Главный зов художника - "зов о культуре". Это естественно:

вся его жизнь шла под знаком ".Мир через Культуру", он был автором Пакта о защите культурных ценностей (современники называли этот Пакт Красным Крестом Культуры). Характерны названия его статей: "Культура почитание света", "Культура - сотрудничество", "Культура победительница". Очень часто эти статьи представляют собой послания организациям, носящим имя Рериха. В те годы во многих странах мира возникли общества, пропагандирующие гуманистические идеи художника. Рерих беспощаден ко всем проявлениям буржуазного индивидуализма и ханжеского лицемерия. В многочисленных статьях и выступлениях он утверждает культуру как высокое понятие жизни, очищая его от наслоений (в частности, он подчеркивает принципиальное различие между двумя понятиями, которые нередко склонны путать, - "культура" и "цивилизация"). "Дума о Культуре есть Врата в Будущее" - вот его убеждение, его лозунг.

Публицистически-очерковые материалы Рериха на редкость разнообразны. Широта их диапазона удивительна. Некоторые из них являются образцами тонкого литературоведческого анализа (статьи о фольклорных источниках, эссе о Гете). Другие написаны в форме воспоминаний. Их ценность для нас тем более значительна, что речь в них идет о людях, оставивших неизгладимый след в истории общечеловеческой культуры. Это - Толстой и!агор, Стасов и Горький, Блок и Андреев.

В книгах Рериха можно встретить письма, которые по тем или иным соображениям он находит возможным опубликовать.

Имя, как правило, опущено. Иногда это имя можно расшифровать.

Так, например, своеобразное эссе о России адресовано писателю Всеволоду Никаноровичу Иванову, автору исторических повестей "Черные люди" и "Императрица Фике". Судя по содержанию письма, писатель направил художнику на отзыв главы из своей книги о Рерихе. В других случаях имя угадать невозможно. Да это, наверно, и не нужно. Имя существенной роли здесь не играет; важны проблемы, на которых сосредоточено внимание.

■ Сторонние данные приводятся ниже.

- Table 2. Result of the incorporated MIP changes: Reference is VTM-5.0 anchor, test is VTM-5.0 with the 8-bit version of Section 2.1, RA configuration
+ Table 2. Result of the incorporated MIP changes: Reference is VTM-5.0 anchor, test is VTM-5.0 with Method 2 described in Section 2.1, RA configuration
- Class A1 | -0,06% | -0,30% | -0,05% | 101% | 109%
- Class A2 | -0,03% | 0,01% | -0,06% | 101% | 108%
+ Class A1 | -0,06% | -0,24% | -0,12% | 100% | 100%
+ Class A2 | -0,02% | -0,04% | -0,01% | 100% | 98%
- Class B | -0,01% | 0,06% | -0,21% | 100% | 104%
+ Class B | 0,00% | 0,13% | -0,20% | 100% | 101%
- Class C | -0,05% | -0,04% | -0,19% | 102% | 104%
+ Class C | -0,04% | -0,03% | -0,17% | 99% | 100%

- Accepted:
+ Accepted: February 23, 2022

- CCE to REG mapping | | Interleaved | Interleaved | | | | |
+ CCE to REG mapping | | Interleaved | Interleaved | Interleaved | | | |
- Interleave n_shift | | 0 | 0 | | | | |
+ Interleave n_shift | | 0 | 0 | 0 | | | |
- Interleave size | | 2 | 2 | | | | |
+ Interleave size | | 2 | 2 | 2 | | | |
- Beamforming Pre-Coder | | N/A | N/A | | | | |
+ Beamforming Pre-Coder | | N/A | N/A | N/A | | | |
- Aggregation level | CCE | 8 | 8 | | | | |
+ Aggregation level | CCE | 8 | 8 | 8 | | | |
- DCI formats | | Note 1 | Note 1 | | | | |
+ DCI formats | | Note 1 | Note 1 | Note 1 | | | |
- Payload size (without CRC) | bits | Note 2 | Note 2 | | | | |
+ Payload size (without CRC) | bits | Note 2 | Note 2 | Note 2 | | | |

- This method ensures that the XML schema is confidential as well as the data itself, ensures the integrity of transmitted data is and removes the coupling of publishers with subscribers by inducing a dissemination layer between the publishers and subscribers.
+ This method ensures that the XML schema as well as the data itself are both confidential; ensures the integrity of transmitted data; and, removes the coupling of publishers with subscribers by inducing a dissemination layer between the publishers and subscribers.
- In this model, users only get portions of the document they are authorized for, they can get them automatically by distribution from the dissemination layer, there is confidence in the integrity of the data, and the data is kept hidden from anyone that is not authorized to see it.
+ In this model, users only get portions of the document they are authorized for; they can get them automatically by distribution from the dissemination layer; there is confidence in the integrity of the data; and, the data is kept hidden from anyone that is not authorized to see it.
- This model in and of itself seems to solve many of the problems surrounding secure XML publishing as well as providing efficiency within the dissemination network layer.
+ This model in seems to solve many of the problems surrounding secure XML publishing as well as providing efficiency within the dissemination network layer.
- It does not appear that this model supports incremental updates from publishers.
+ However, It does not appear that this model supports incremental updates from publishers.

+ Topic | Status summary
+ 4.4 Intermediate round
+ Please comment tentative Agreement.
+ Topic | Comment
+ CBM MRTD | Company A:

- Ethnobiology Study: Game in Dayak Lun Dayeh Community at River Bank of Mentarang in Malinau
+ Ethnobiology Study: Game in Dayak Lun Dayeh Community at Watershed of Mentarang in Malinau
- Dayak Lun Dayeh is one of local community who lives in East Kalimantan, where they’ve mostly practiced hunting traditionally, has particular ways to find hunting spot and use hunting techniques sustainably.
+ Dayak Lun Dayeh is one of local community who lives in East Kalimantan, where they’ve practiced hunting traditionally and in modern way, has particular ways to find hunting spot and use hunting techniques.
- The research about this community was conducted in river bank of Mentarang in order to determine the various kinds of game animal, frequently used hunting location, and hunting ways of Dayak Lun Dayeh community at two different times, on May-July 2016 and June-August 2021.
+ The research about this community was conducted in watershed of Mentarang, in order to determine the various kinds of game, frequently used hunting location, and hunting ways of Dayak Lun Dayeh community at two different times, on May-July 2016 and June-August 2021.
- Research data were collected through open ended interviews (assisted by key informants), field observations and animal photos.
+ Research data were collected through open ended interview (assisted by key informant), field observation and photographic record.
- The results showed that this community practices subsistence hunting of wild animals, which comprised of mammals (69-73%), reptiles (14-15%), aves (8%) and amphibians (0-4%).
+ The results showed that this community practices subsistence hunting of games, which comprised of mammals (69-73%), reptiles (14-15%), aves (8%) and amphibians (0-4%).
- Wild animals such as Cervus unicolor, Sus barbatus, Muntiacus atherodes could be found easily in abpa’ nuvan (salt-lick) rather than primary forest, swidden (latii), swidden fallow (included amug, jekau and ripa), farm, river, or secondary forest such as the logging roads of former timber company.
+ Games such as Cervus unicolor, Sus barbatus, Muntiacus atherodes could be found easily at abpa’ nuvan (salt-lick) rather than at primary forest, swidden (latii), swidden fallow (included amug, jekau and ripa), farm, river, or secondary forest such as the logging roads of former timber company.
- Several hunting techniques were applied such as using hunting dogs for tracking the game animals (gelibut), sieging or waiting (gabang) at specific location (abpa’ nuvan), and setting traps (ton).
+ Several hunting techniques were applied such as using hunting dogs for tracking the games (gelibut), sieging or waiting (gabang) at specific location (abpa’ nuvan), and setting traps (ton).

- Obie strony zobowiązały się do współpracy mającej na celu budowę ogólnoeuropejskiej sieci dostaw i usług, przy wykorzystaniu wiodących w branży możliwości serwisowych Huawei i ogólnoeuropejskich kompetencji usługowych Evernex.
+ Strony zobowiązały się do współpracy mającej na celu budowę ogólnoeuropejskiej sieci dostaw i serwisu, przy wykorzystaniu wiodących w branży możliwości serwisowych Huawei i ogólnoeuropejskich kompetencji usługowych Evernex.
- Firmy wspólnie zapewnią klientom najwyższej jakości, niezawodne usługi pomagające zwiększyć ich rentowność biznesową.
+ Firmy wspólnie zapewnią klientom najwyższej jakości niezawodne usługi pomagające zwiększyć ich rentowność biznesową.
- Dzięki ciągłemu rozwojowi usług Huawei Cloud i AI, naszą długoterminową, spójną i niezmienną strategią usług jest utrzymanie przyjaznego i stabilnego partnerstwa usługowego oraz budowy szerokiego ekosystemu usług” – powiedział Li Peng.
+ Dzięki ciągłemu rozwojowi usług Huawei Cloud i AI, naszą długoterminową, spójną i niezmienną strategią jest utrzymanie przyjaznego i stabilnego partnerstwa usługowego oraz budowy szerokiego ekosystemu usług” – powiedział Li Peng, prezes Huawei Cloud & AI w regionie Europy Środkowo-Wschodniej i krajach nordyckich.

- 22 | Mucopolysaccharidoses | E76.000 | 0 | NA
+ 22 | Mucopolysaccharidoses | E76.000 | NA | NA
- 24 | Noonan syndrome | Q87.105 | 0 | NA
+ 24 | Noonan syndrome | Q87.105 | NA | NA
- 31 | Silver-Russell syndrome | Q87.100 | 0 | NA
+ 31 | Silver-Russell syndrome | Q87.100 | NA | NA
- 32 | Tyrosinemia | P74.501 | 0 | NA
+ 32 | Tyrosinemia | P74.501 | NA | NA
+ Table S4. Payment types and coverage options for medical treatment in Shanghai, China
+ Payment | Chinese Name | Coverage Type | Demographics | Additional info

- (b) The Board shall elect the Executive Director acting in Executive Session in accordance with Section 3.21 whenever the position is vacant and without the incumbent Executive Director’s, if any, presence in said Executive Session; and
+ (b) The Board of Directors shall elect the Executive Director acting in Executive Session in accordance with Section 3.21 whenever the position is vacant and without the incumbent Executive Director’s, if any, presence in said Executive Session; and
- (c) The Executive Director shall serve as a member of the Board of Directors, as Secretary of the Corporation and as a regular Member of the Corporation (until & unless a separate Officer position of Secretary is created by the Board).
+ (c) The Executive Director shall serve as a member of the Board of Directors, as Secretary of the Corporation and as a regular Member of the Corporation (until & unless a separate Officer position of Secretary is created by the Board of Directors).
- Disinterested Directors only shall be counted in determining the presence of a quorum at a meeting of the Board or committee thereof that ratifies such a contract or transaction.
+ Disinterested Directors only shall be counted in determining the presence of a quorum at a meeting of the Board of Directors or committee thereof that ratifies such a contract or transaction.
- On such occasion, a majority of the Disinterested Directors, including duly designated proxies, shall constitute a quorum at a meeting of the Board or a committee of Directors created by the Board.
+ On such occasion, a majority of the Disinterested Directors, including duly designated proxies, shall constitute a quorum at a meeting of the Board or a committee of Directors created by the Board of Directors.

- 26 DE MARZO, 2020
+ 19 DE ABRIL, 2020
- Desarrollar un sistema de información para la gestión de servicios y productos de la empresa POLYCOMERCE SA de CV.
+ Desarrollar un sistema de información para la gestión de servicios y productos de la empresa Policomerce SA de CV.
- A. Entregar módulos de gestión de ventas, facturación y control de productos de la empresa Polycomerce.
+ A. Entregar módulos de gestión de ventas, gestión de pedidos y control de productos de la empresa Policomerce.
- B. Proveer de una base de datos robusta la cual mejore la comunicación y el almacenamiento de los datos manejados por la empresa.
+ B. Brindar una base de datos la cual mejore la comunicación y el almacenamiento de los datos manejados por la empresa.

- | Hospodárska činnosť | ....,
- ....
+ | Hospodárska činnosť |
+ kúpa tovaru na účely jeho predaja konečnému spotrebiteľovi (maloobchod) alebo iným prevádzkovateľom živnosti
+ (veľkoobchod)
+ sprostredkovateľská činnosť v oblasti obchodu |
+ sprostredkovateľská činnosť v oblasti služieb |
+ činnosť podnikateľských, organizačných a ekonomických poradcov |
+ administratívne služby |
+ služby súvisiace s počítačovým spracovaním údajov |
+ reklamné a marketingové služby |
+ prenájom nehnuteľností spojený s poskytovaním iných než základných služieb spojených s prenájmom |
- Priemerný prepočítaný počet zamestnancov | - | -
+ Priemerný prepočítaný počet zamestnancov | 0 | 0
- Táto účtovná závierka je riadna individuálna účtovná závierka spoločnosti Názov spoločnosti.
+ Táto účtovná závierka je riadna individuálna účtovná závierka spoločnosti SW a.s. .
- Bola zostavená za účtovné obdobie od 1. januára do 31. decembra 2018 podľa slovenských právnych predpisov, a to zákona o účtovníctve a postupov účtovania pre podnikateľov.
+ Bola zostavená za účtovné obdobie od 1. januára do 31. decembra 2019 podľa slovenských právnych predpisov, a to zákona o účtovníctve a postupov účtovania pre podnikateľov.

Жизненность и актуальность мыслей и лозунгов Рериха говорит о том, что он умел угадать, умел увидеть тенденцию развития. А это - признак истинного гения. Некоторые его выступления - те, в которых поставлены вопросы о защите природы, охране старинных памятников, - настолько своевременны, что кажутся адресованными непосредственно нам. Примечательно, что вопросы не только поставлены, но и намечены конкретные пути их позитивного решения (а это тоже - скажем прямо - случается нечасто).

Замечательна целеустремленность эстетической программы Рериха. Она бескомпромиссна к искусству распада. "Жуткими предвестниками" называет Рерих абстрактные картины. В письмах художника, помеченных последним годом его жизни (1947-м), отношение к авангардистам подтверждено с предельной ясностью:

"...Надо думать, скоро молодежь потребует истинное искусство вместо крикливой мишуры в роде Шагалов. Недаром французы зовут его шакалом. Эта кличка подходяща для всей этой своры. Бывает, в нашем саду шакалы как завоют, как зальются визгом и лаем - точно бы случилось что-то серьезное. А на поверку были просто шакалы, даже охотники на них не зарятся.

...Мишура дурного вкуса реет над миром мрачным предвестником.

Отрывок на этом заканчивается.